Uma nova cosmologia para ver o mundo: o livro africano sem título – Cosmologia dos Bantu-Kongo, de Bunseki Fu-Kiau

o livro africano sem título

Antes de começar a falar diretamente sobre o “livro africano sem título” de Bunseki Fu-Kiau, gostaria de informar que fiz apenas uma única leitura deste texto e que claramente não é suficiente.

Este é um texto que precisa se tornar companhia de cabeceira para consultas recorrentes todas às vezes em que o leitor julgar necessário repensar/compreender novos conceitos ou para descobrir que há mais coisas entre a cultura ocidental e a cosmologia bantu, do que supunha a sua vã filosofia.

Dito isto, posso seguir fazendo um breve passeio por entre as páginas desta, que considero, um dos mais importantes textos sobre filosofia africana, que finalmente foi traduzido e publicado no Brasil, pela editora Cobogó. Um presente ancestral que se apresenta nas prateleiras virtuais e físicas neste momento e nos oportunizam um contato único com saberes que nos foram roubados pelo perverso processo de colonização.
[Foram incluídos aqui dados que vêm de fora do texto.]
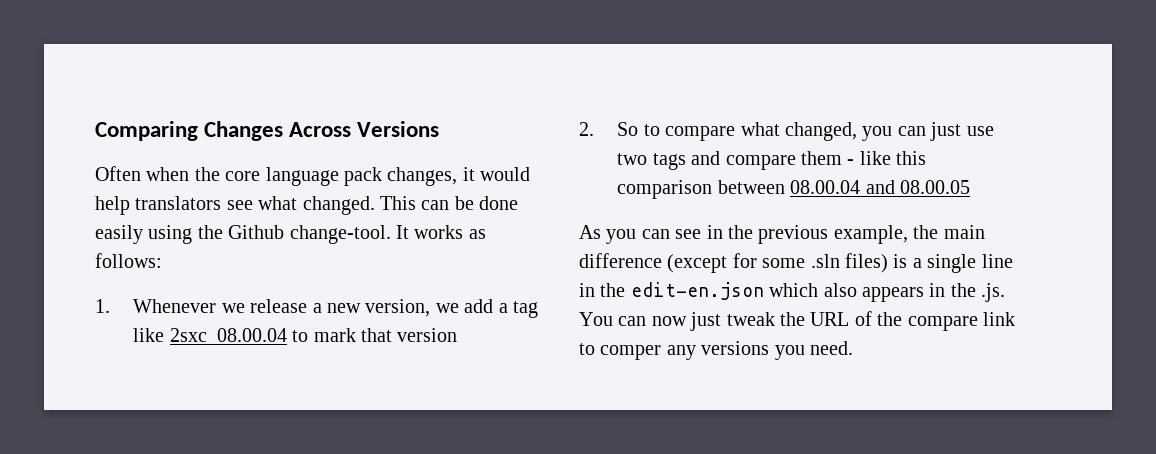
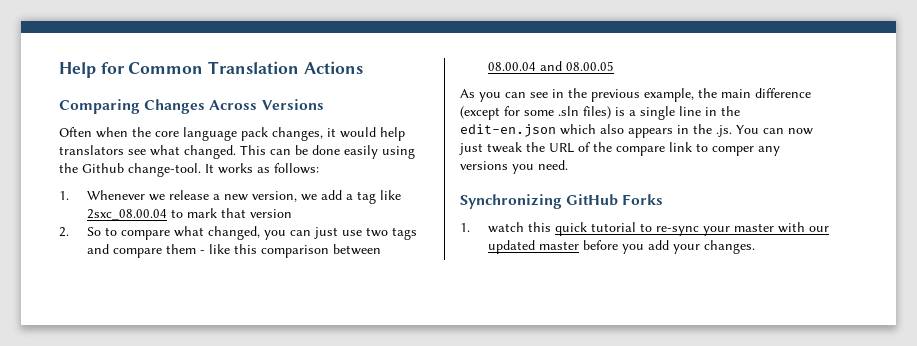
+ Help for Common Translation Actions
+ Synchronizing GitHub Forks
+ 1. watch this quick tutorial to re-sync your master with our updated master before you add your changes.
“Esses europeus escreveram sobre a cultura do povo dessa área, incluindo os/as Bantu-Kongo, sem saber, mesmo que superficialmente, qualquer idioma africano, o instrumento mais importante das pessoas para a comunicação cultural e o aprendizado social de padrões e comportamento”(p. 63)

Um conjunto de saberes e o desenvolvimento de um sistema que exige do leitor um certo desprendimento do que foi aprendido até aqui e, ao mesmo tempo, uma abertura intelectual para conhecer e aprender uma cultura que não é oriental, mas, como o próprio autor informa, é africana. E essa informação faz toda a diferença.

“A salvação africana não virá nem do Oriente, nem do Ocidente. Ela é totalmente um assunto africano” (p. 70)

Isso exige desenvolver um pensamento para além dos limites da educação bancária, conteudista, higienista e preconceituosa. É preciso se livrar das amarras do aprendizado colonizador que nos impõe uma binaridade que nos limita a sim e não; ao é ou não é; ao ir e vir.

“Eis o que a cosmologia Kongo me ensinou: Eu estou indo-e-voltando-sendo em torno do centro das forças vitais. Eu sou porque fui e re-fui antes, de tal modo que eu serei e re-serei novamente”.

São quase 200 páginas de explicações e composições sobre a cosmologia Bantu que nos conduz por aprendizados sobre um povo que tem sistemas e saberes próprios, que prezam pela tradição oral e que estão longe de uma ideia relacionada a um primitivismo e falta de intelectualidade. Muito pelo contrário, entender o sistema Bantu de existir é essencial para desfazer a ideia colonizadora de que o mundo europeu possui a chave de todo conhecimento. É lamentável que não tenhamos tido acesso antes.

Como o próprio autor informa, apenas a partir de 1966, quando “parte considerável da faixa territorial Bantu” foi liberada, é que o mundo pode ter acesso a cosmologia Bantu, entretanto ela ainda não é totalmente compreendida. A literatura ocidental expressou muitas vezes uma “África” fantasiosa e longe da realidade na qual, os africanos, e nesse caso, o povo Bantu, de fato vivencia e se manifesta.

O “livro africano sem título” nos aproximou mais de uma África que é real, ancestral enquanto descendentes em diáspora e conhecer parte de nossas histórias em toda sua complexidade.